=== Exercise objective ===
In the entries below, find the line with "html: none ->" and the line with "text: 18.2 ->"; give again those lines and every line between them, exactly.

=== Exercise data ===
_____

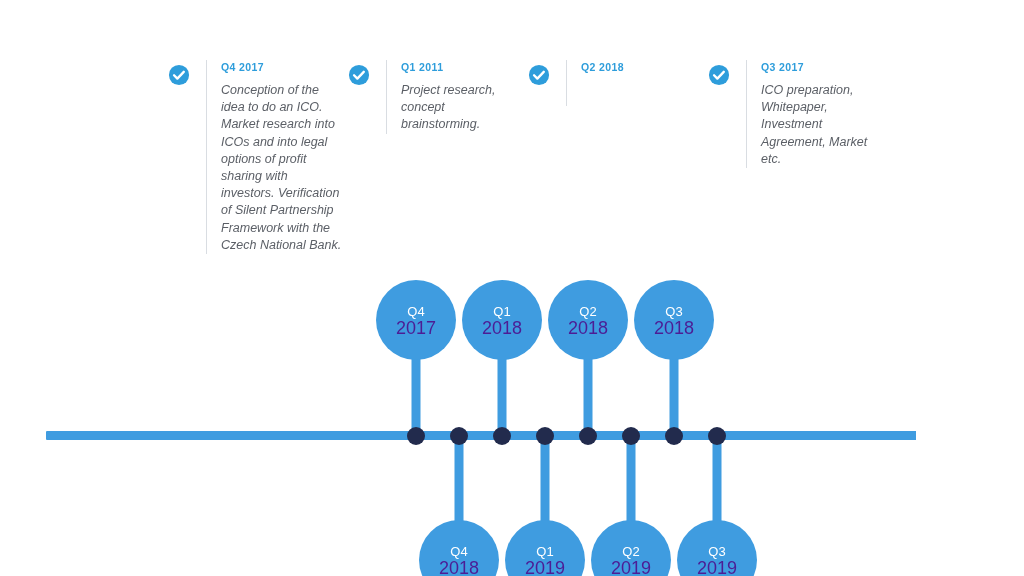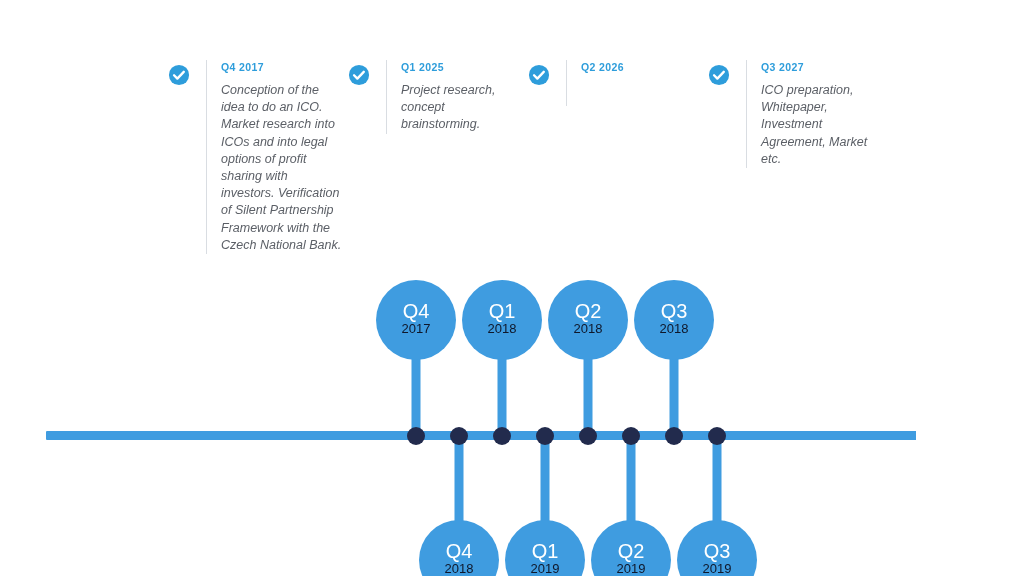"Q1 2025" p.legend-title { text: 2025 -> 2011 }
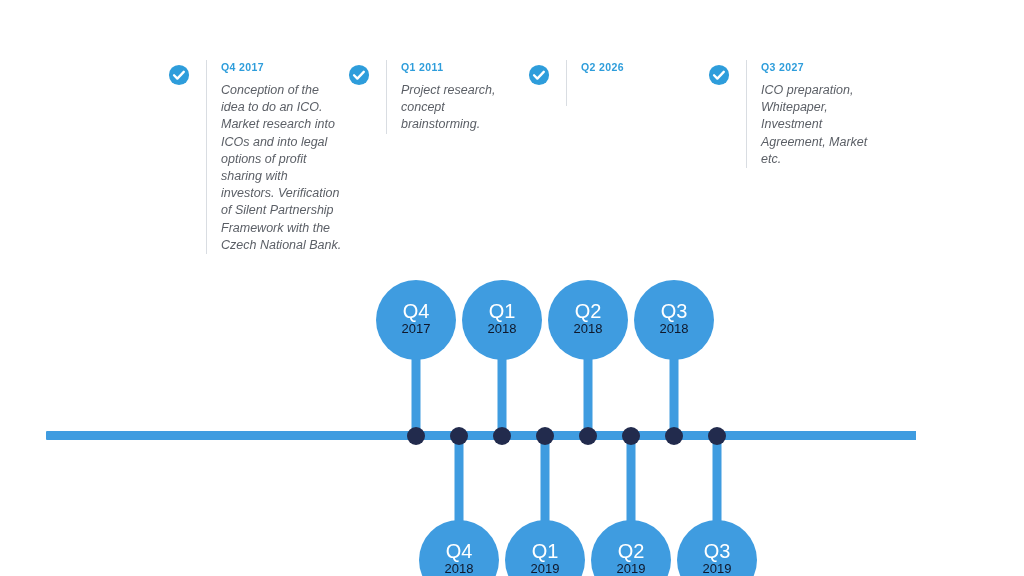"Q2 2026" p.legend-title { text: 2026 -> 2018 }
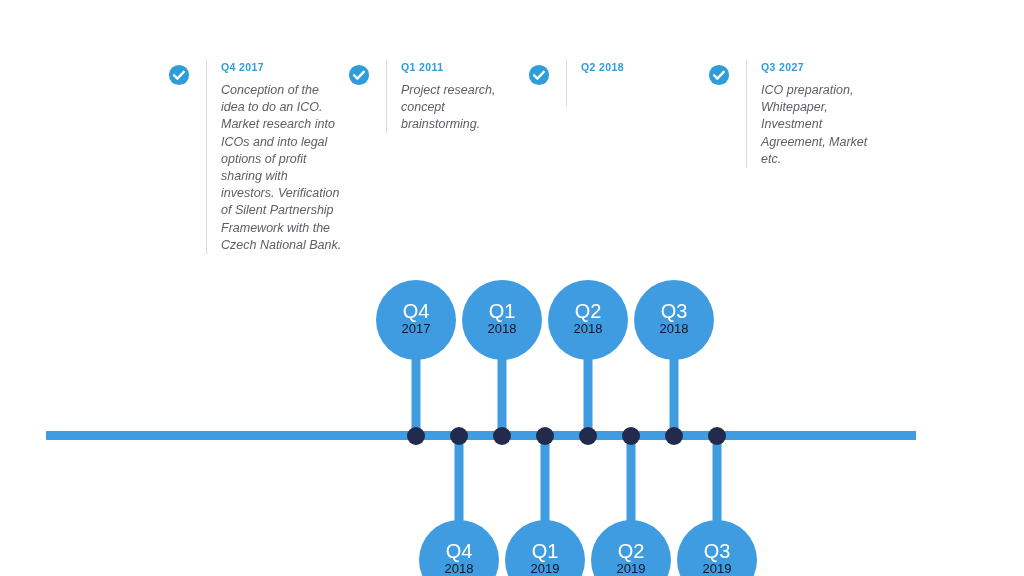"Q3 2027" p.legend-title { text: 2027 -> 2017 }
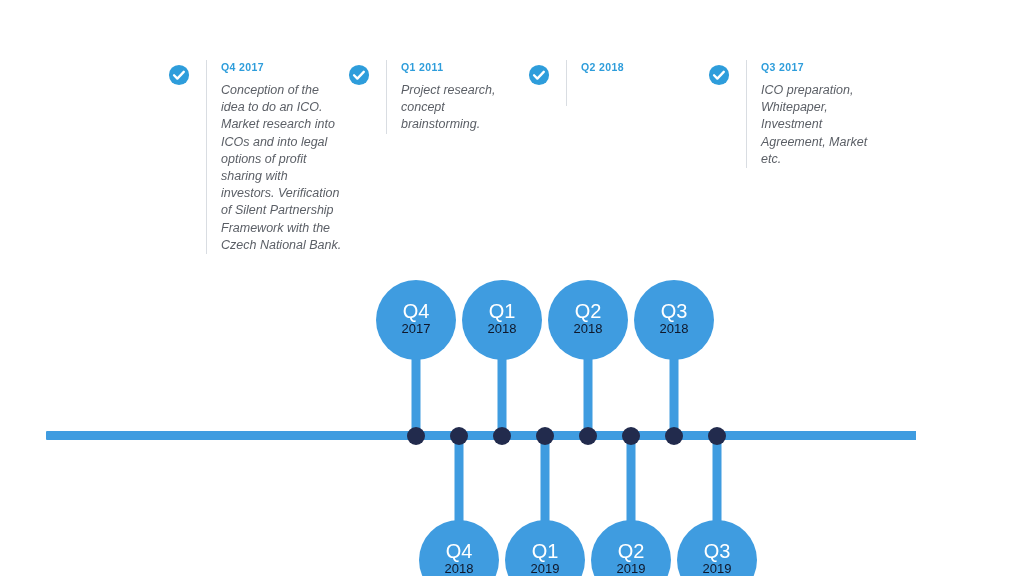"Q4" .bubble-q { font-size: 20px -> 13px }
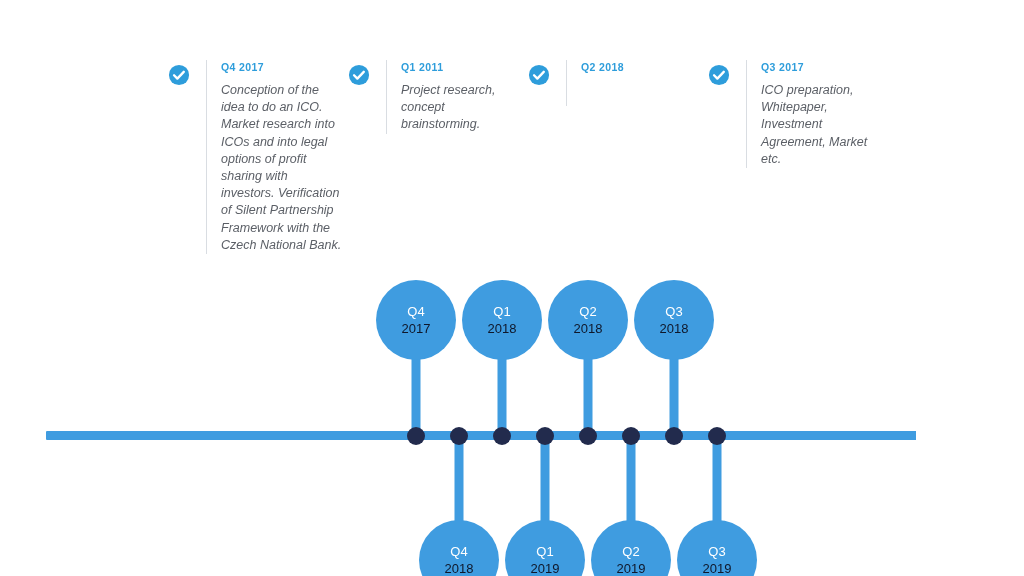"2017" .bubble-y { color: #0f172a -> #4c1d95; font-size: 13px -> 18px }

_____

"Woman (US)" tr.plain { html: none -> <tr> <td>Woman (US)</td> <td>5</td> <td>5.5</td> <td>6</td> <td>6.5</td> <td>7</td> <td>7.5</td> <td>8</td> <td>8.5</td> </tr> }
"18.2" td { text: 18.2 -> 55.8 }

_____

=== Completed exercise ===
"Woman (US)" tr.plain { html: none -> <tr> <td>Woman (US)</td> <td>5</td> <td>5.5</td> <td>6</td> <td>6.5</td> <td>7</td> <td>7.5</td> <td>8</td> <td>8.5</td> </tr> }
"18.2" td { text: 18.2 -> 55.8 }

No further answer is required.